Assume that the data structure clustered index discussed in this article is on the Pk and the UserName is on the non-clustered index ):

Your first response is probably: Oh, Mom, it's a coincidence that the primary key uses Int auto-incrementing. I only need to generate a random number and then find the primary key corresponding to the random number.

The implementation steps are as follows:

① Return the maximum IdMax value of the ID in the database

② Generate a random number int Random = new random (). Next (1, IdMax) between 1 and IdMax );

③ Use UserID = random as the condition Query

④ If no data is found, a random number is generated again and the data of a UserID may be deleted)

This method is simple and violent, but there is a fatal problem: When I create a table, to illustrate this method, the primary key uses Int, however, in most production environments I know, Guid is used.
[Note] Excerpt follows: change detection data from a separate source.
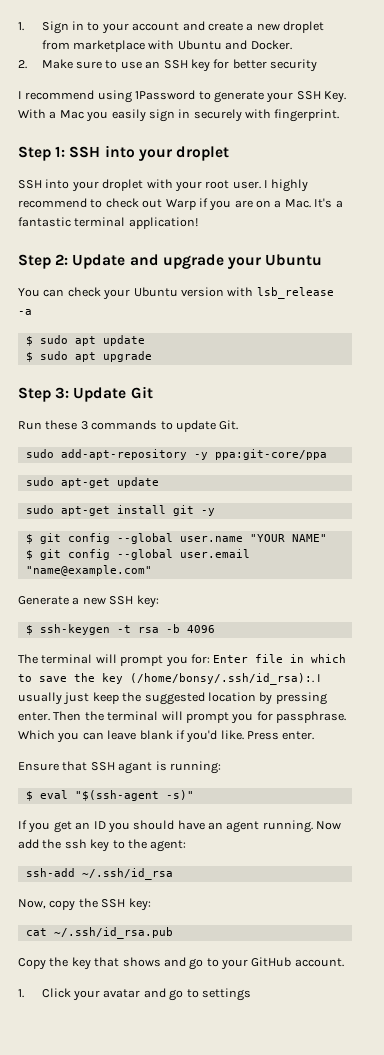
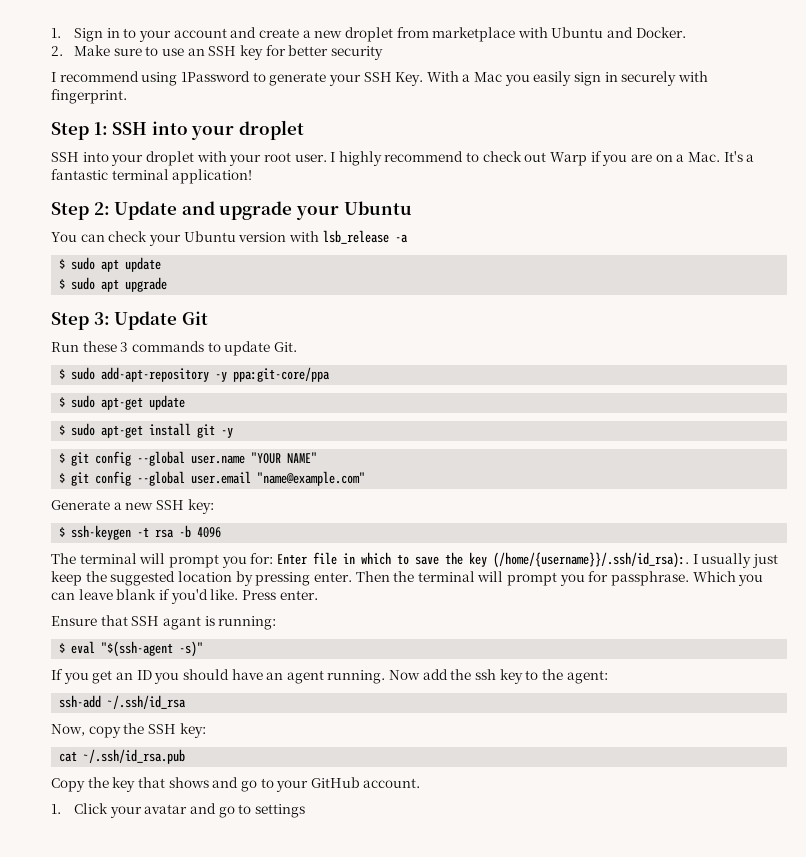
(239, 425) none -> [59,369,66,379] $
(327, 454) none -> [59,397,66,407] $
(159, 482) none -> [59,425,66,435] $
[130,673,314,685] (/home/bonsy/.ssh/id_rsa):. -> [492,552,689,568] (/home/{username}}/.ssh/id_rsa):.

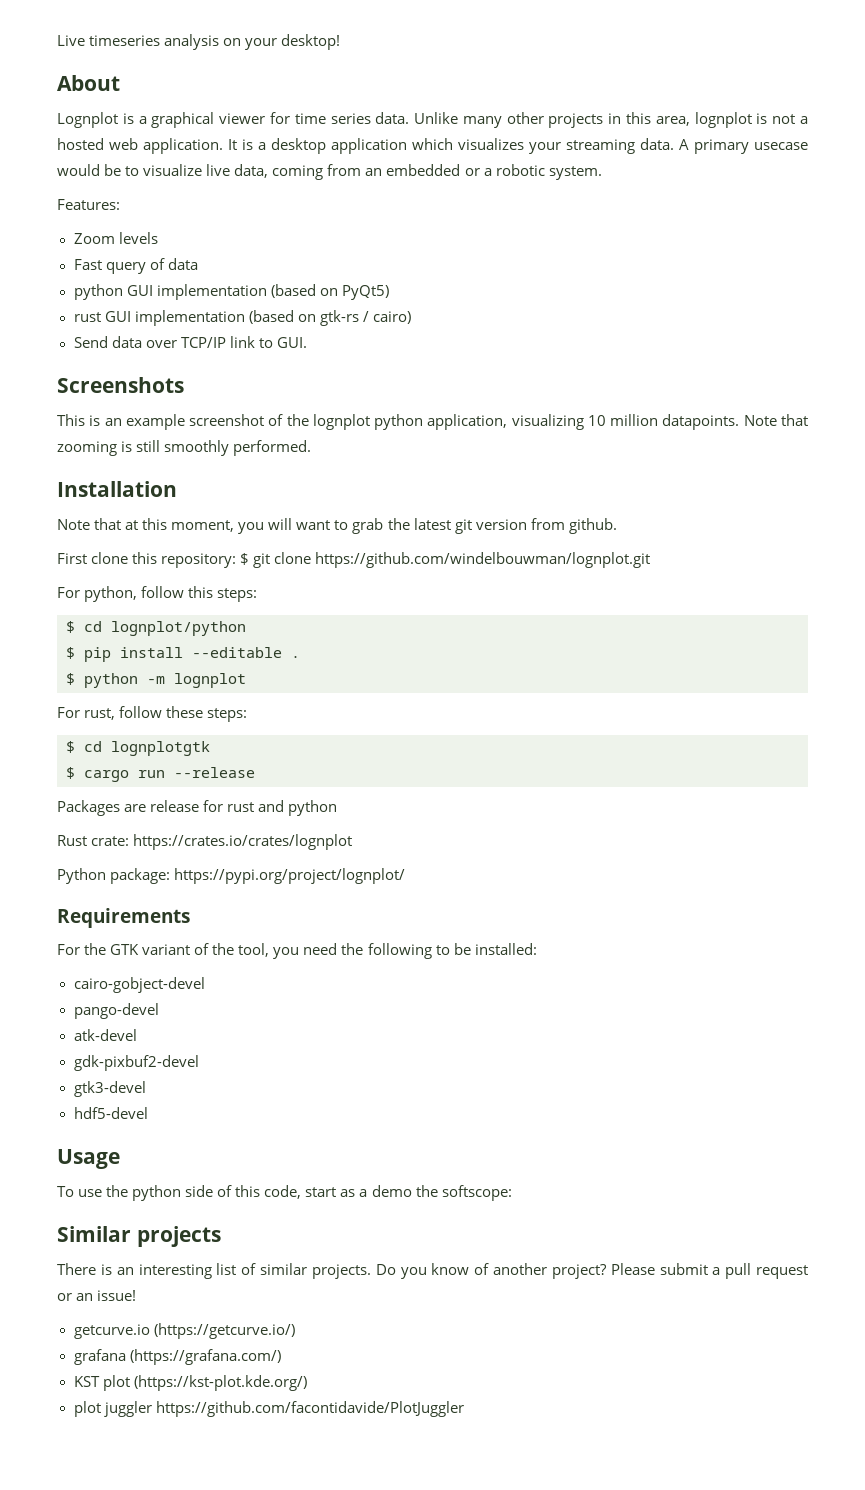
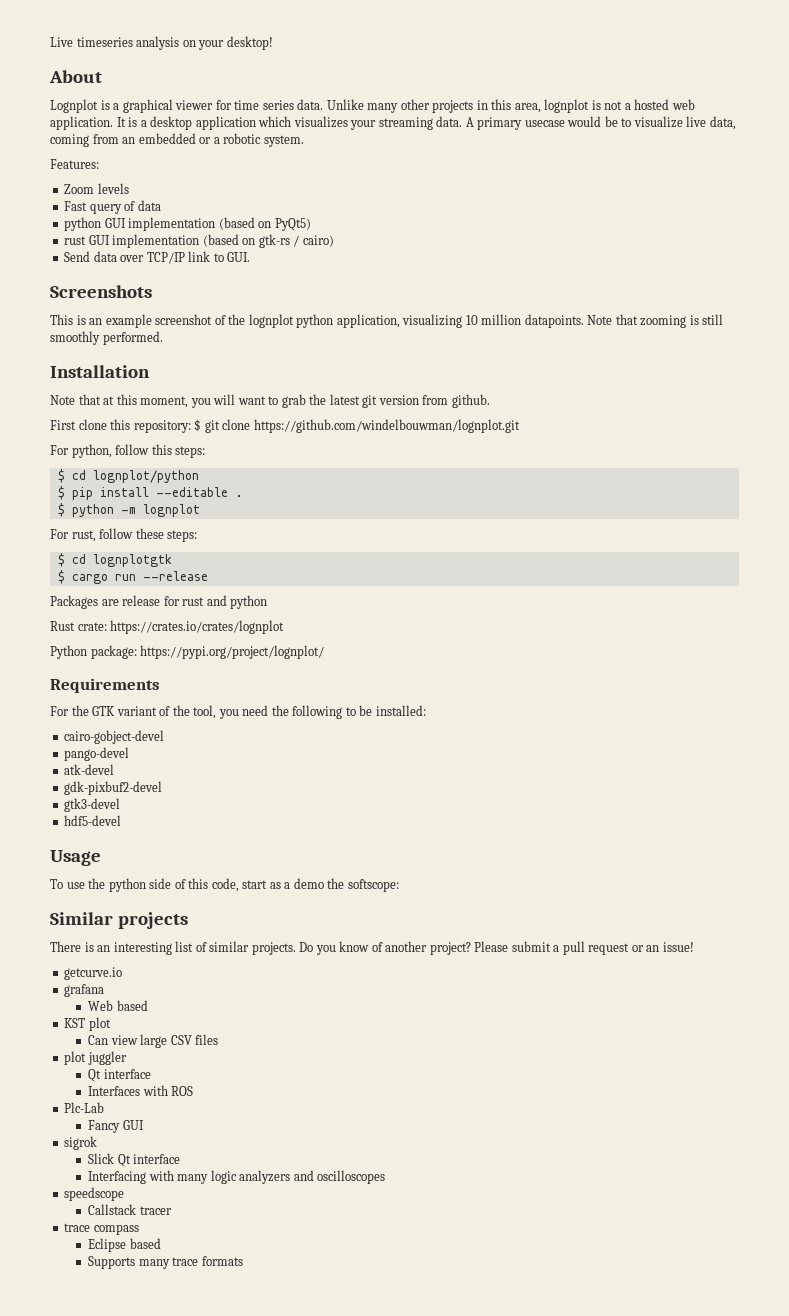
[153,1323,295,1339] (https://getcurve.io/) -> (123, 973) none
[129,1349,281,1365] (https://grafana.com/) -> [88,1000,148,1011] // Web based
[133,1375,307,1391] [73,1401,464,1417] (https://kst-plot.kde.org/) // plot juggler https://github.com/facontidavide/PlotJuggler -> [88,1034,219,1048] [64,1051,127,1065] [88,1069,151,1082] [88,1085,194,1096] [64,1102,105,1113] [88,1120,144,1133] [64,1136,98,1150] [88,1153,181,1167] [88,1170,386,1184] [64,1187,125,1201] [88,1204,172,1215] [64,1223,139,1235] [88,1238,161,1252] [88,1256,243,1269] // Can view large CSV files // plot juggler // Qt interface // Interfaces with ROS // Plc-Lab // Fancy GUI // sigrok // Slick Qt interface // Interfacing with many logic analyzers and oscilloscopes // speedscope // Callstack tracer // trace compass // Eclipse based // Supports many trace formats

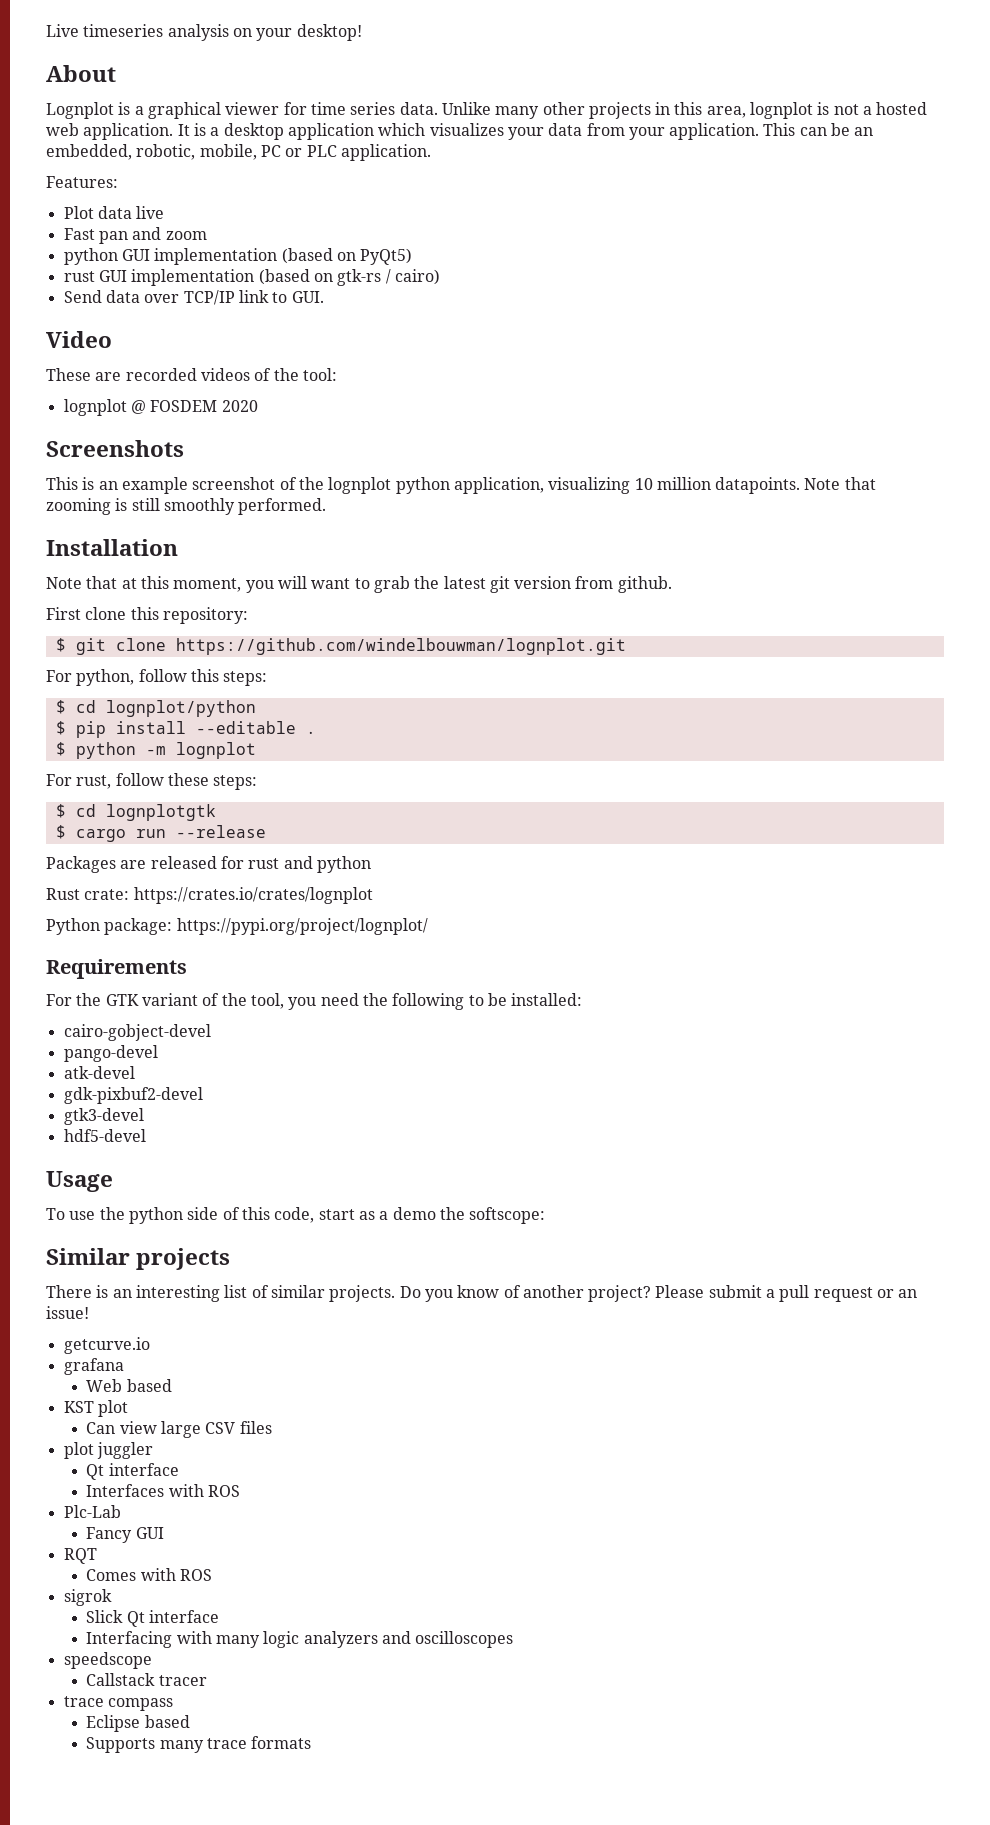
[378,116,736,130] [50,133,304,147] [50,159,99,169] [64,183,129,194] [64,200,161,214] streaming data. A primary usecase would be to visualize live data, coming from an embedded or a robotic system. // Features: // Zoom levels // Fast query of data -> [548,123,874,140] [46,144,431,161] [46,176,118,188] [63,206,165,219] [63,227,207,244] data from your application. This can be an embedded, robotic, mobile, PC or PLC application. // Features: // Plot data live // Fast pan and zoom
(251, 257) none -> [46,331,112,348] [46,368,337,381] [63,399,258,416] // Video // These are recorded videos of the tool: // lognplot @ FOSDEM 2020
(191, 426) none -> (248, 615) //
[122,595,161,606] release -> [150,856,217,869] released
(144, 1125) none -> [63,1548,97,1564] [86,1568,212,1581] // RQT // Comes with ROS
This fatal problem will directly cause the method above to be unavailable.

As for why most production environments I know use guids instead of Int, I will make a comparison in the next article.

Since Int cannot use Guid as the primary key, we should use Row_Number. Sqlserver must support Row_Number. It seems that similar concepts in Oracle and MySql are uncertain. I asked my colleagues for a positive answer and did not go into details ).
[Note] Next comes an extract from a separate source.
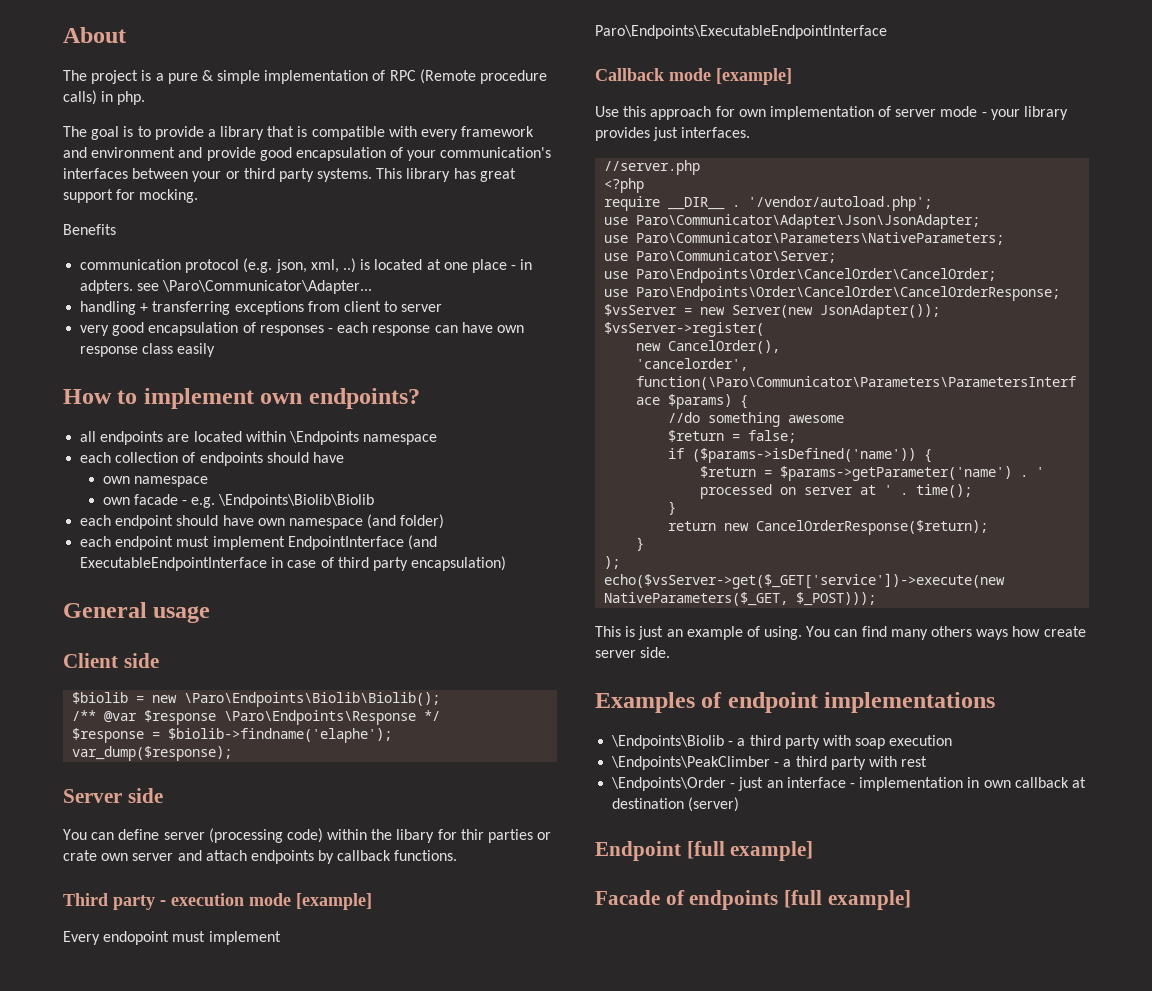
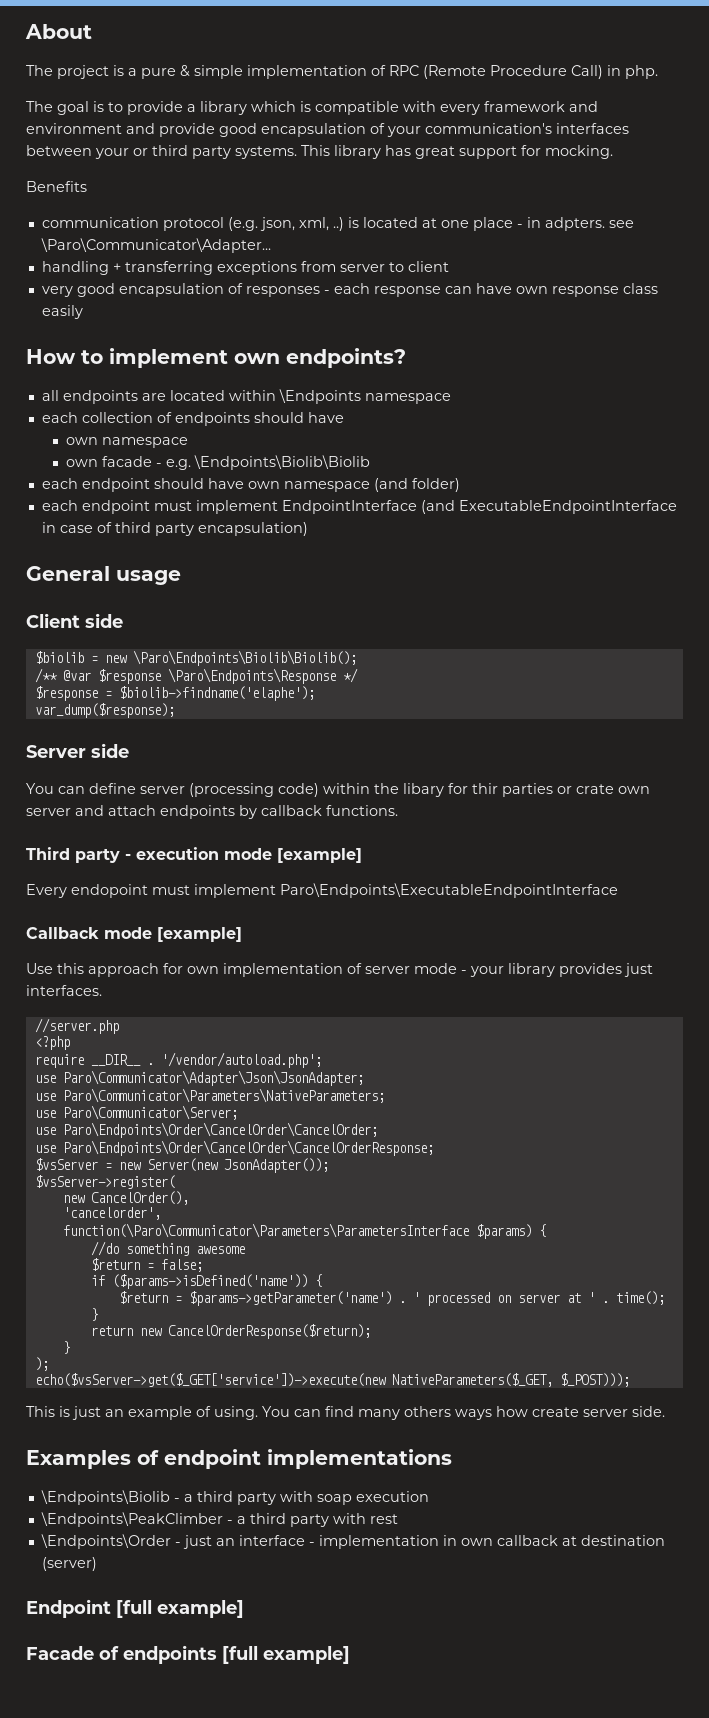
[480,70,548,84] [63,90,97,105] procedure calls) -> [490,65,603,79] Procedure Call)
[267,126,295,137] that -> [251,101,296,112] which
(340, 306) none -> [339,262,404,272] server to
[384,301,443,312] to server -> (449, 266) none

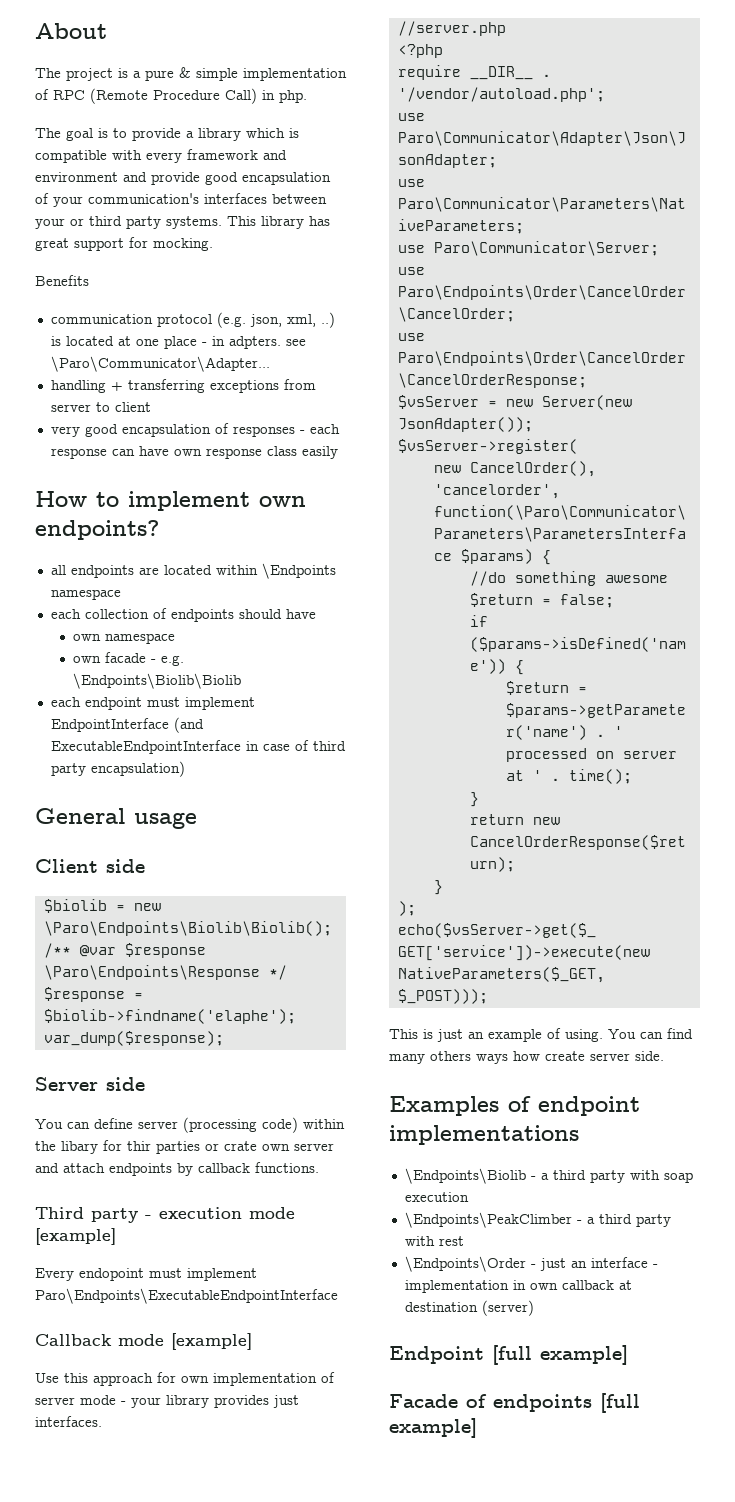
[41,478,460,492] // each endpoint should have own namespace (and folder) -> (242, 681) none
The implementation steps are as follows:

① Return the total number of data records in the database count

② Generate the random number int Random = new random (). Next (1, count) between 1 and count );

③ Query the data of Row_Number = random.

However, Row_Number has an extremely bad condition, that is, the slower the data that comes after the query, the more resources the query consumes. However, databases that store data in sequence have this problem. For example, the following two statements:

 
 
  1. select * from 
  2. (SELECT  UserID,UserName,Password,Sex,City,ROW_NUMBER()OVER(ORDER BY CURRENT_TIMESTAMP) as Number  
  3.   FROM [User_db].[dbo].[Users] ) as query  
  4.   where query.Number = 20  
  5.     
  6.     
  7. select * from 
  8. (SELECT  UserID,UserName,Password,Sex,City,ROW_NUMBER()OVER(ORDER BY CURRENT_TIMESTAMP) as Number  
  9.   FROM [User_db].[dbo].[Users] ) as query  
  10.   where query.Number = 5000000 

The first row to query Row_Number = 20, logical reads 5. elapsed time = 58 ms.

The second row queries data with Row_Number = 5000000. logical reads 90208. elapsed time = 900 ms.

It can be seen that the latter has too many logical reads, and the running speed is much slower. If this function is frequently used, for example, it is recommended to users randomly, this will become a performance bottleneck.

Some netizens say this sentence:

 
 
  1. SELECT TOP 1 * FROM Users ORDER BY NEWID()  

The running results are correct, but the efficiency is greatly reduced. For example, I found 1,336,793rd pieces of data, logical reads 90208, elapsed time = 3026 MS

View the execution plan and find that Sort occupies 98% of the total usage:

Is there a better way than Row_Number?

The answer is to add a Random column to the table to change the data structure to the following:

When adding data, a random number is generated and inserted. In this example, a random number between 0 and 0.1 billion can be generated at the beginning. Note: you must add an index to the Random.

The implementation steps are as follows:

① Add a random value when inserting data

② Generate a Random number and query the select top (1) * from Users where Random> Random Number

③ The query results may have multiple but not many results). You can filter multiple data records randomly. You can easily implement the query using the Linq method. I will not repeat it here)

Now, I have finished talking about it. Please allow me to sell cute words at the end: Smart readers, start your brains. Do you have any better solutions? If yes, leave a message.

Related Article

Contact Us

The content source of this page is from Internet, which doesn't represent Alibaba Cloud's opinion; products and services mentioned on that page don't have any relationship with Alibaba Cloud. If the content of the page makes you feel confusing, please write us an email, we will handle the problem within 5 days after receiving your email.

If you find any instances of plagiarism from the community, please send an email to: info-contact@alibabacloud.com and provide relevant evidence. A staff member will contact you within 5 working days.

A Free Trial That Lets You Build Big!

Start building with 50+ products and up to 12 months usage for Elastic Compute Service

  • Sales Support

    1 on 1 presale consultation

  • After-Sales Support

    24/7 Technical Support 6 Free Tickets per Quarter Faster Response

  • Alibaba Cloud offers highly flexible support services tailored to meet your exact needs.